Federal judge approves settlement of lawsuit challenging $650 million Savannah River dredging

CHARLESTON, S.C. (AP) -- U.S. District Judge Richard Gergel on Wednesday approved a settlement ending a legal challenge to the $650 million deepening of the Savannah River shipping channel that could have delayed the project for years.

"We're looking for some common ground," he said, thanking the attorneys for working out their differences. "Nobody wants to damage the environment and nobody wants to disrupt an important public project."

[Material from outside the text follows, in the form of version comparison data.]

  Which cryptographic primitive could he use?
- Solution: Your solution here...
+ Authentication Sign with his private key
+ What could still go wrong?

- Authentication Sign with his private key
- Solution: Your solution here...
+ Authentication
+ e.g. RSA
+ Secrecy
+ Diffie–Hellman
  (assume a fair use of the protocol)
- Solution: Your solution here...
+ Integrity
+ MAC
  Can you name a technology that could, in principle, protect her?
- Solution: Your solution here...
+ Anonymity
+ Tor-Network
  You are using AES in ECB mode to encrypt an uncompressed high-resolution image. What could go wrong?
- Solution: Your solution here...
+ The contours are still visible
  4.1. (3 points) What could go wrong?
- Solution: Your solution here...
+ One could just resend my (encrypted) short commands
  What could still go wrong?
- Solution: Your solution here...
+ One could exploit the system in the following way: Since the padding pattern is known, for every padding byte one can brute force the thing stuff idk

The Georgia ports want the river deepened from its current 42 feet to 47 feet to handle a new generation of larger containerships.

Environmental groups in South Carolina and Georgia sued last year contending that deepening the 32-mile channel will dredge toxic cadmium from the river while dumping it on the South Carolina shore. They said the project needed a South Carolina pollution permit.

The complaint against the U.S. Army Corps of Engineers was brought by the Southern Environmental Law Center on behalf of the Savannah Riverkeeper based in Augusta, Ga., the South Carolina Coastal Conservation League and the South Carolina Wildlife Federation.

Later the South Carolina Savannah River Maritime Commission joined with the plaintiffs even as the Georgia Ports Authority joined the case on the side of the Corps.

Under the settlement reached in April after months of mediation, the Corps will provide more environmental monitoring and the Georgia Ports Authority will provide millions of dollars for conservation efforts and transfer 2,000 acres of marsh to South Carolina.

The settlement allows the deepening to proceed and attorneys for both sides agreed it was fair.

"We think this is an eminently fair and reasonable settlement," said Chris DeScherer, representing the Southern Environmental Law Center.

Norman Rave of the U.S. Justice Department, representing the Corps, echoed that view as did attorneys for the Maritime Commission and the Georgia Ports Authority.

"Like any settlement, you don't get everything you want," DeScherer said later. "But in this case I think all parties got enough that it made sense to resolve it as opposed to spending a decade arguing and litigating."

After the lawsuits were filed, the Corps said it was prepared to argue permits from either state were unnecessary because the federal agency has overriding authority over the nation's navigable waterways. A federal judge agreed with that argument in a 2010 legal dispute between Pennsylvania, Delaware and New Jersey over plans to deepen the Delaware River.

Billy Birdwell, a spokesman for the Army Corps' Savannah District, said the agency agreed to settle in part to keep the lawsuits from slowing down the deepening.

"Litigation takes a while and sometimes can take a long time," Birdwell said. "With a settlement that all the parties agreed was fair and reasonable, it allows us to move forward without further delay."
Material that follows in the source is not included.